## Record excerpts:
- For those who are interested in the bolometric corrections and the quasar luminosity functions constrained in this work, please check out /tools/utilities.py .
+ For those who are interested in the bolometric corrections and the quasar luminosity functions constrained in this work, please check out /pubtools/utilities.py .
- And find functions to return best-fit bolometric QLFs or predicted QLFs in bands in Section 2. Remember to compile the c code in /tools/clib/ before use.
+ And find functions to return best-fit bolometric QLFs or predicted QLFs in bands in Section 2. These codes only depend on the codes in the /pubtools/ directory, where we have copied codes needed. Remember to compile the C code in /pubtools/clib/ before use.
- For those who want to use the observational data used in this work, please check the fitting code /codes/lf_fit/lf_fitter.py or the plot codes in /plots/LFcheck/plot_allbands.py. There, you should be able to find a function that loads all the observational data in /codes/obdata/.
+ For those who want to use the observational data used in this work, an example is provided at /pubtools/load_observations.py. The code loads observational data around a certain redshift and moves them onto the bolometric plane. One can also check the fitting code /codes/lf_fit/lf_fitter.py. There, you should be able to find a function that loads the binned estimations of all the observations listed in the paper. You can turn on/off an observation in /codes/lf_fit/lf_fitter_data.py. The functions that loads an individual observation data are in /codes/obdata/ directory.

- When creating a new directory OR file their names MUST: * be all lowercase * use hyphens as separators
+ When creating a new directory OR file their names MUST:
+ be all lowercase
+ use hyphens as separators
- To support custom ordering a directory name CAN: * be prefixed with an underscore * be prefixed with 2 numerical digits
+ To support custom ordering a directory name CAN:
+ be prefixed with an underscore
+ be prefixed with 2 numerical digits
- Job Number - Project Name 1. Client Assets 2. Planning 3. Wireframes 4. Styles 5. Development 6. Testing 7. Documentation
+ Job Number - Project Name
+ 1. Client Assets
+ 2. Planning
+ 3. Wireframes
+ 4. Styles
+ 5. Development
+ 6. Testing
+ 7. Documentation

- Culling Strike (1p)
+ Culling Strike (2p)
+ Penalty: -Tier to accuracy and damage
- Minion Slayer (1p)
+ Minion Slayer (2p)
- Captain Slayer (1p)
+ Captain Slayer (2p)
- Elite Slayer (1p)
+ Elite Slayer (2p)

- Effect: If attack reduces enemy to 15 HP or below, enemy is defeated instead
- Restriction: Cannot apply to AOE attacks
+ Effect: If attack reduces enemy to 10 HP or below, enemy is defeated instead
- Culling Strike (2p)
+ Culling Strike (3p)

## What is required:
Write out the entire listing above once more. Keep it exact.

## Solution for this problem:
- For those who are interested in the bolometric corrections and the quasar luminosity functions constrained in this work, please check out /tools/utilities.py .
+ For those who are interested in the bolometric corrections and the quasar luminosity functions constrained in this work, please check out /pubtools/utilities.py .
- And find functions to return best-fit bolometric QLFs or predicted QLFs in bands in Section 2. Remember to compile the c code in /tools/clib/ before use.
+ And find functions to return best-fit bolometric QLFs or predicted QLFs in bands in Section 2. These codes only depend on the codes in the /pubtools/ directory, where we have copied codes needed. Remember to compile the C code in /pubtools/clib/ before use.
- For those who want to use the observational data used in this work, please check the fitting code /codes/lf_fit/lf_fitter.py or the plot codes in /plots/LFcheck/plot_allbands.py. There, you should be able to find a function that loads all the observational data in /codes/obdata/.
+ For those who want to use the observational data used in this work, an example is provided at /pubtools/load_observations.py. The code loads observational data around a certain redshift and moves them onto the bolometric plane. One can also check the fitting code /codes/lf_fit/lf_fitter.py. There, you should be able to find a function that loads the binned estimations of all the observations listed in the paper. You can turn on/off an observation in /codes/lf_fit/lf_fitter_data.py. The functions that loads an individual observation data are in /codes/obdata/ directory.

- When creating a new directory OR file their names MUST: * be all lowercase * use hyphens as separators
+ When creating a new directory OR file their names MUST:
+ be all lowercase
+ use hyphens as separators
- To support custom ordering a directory name CAN: * be prefixed with an underscore * be prefixed with 2 numerical digits
+ To support custom ordering a directory name CAN:
+ be prefixed with an underscore
+ be prefixed with 2 numerical digits
- Job Number - Project Name 1. Client Assets 2. Planning 3. Wireframes 4. Styles 5. Development 6. Testing 7. Documentation
+ Job Number - Project Name
+ 1. Client Assets
+ 2. Planning
+ 3. Wireframes
+ 4. Styles
+ 5. Development
+ 6. Testing
+ 7. Documentation

- Culling Strike (1p)
+ Culling Strike (2p)
+ Penalty: -Tier to accuracy and damage
- Minion Slayer (1p)
+ Minion Slayer (2p)
- Captain Slayer (1p)
+ Captain Slayer (2p)
- Elite Slayer (1p)
+ Elite Slayer (2p)

- Effect: If attack reduces enemy to 15 HP or below, enemy is defeated instead
- Restriction: Cannot apply to AOE attacks
+ Effect: If attack reduces enemy to 10 HP or below, enemy is defeated instead
- Culling Strike (2p)
+ Culling Strike (3p)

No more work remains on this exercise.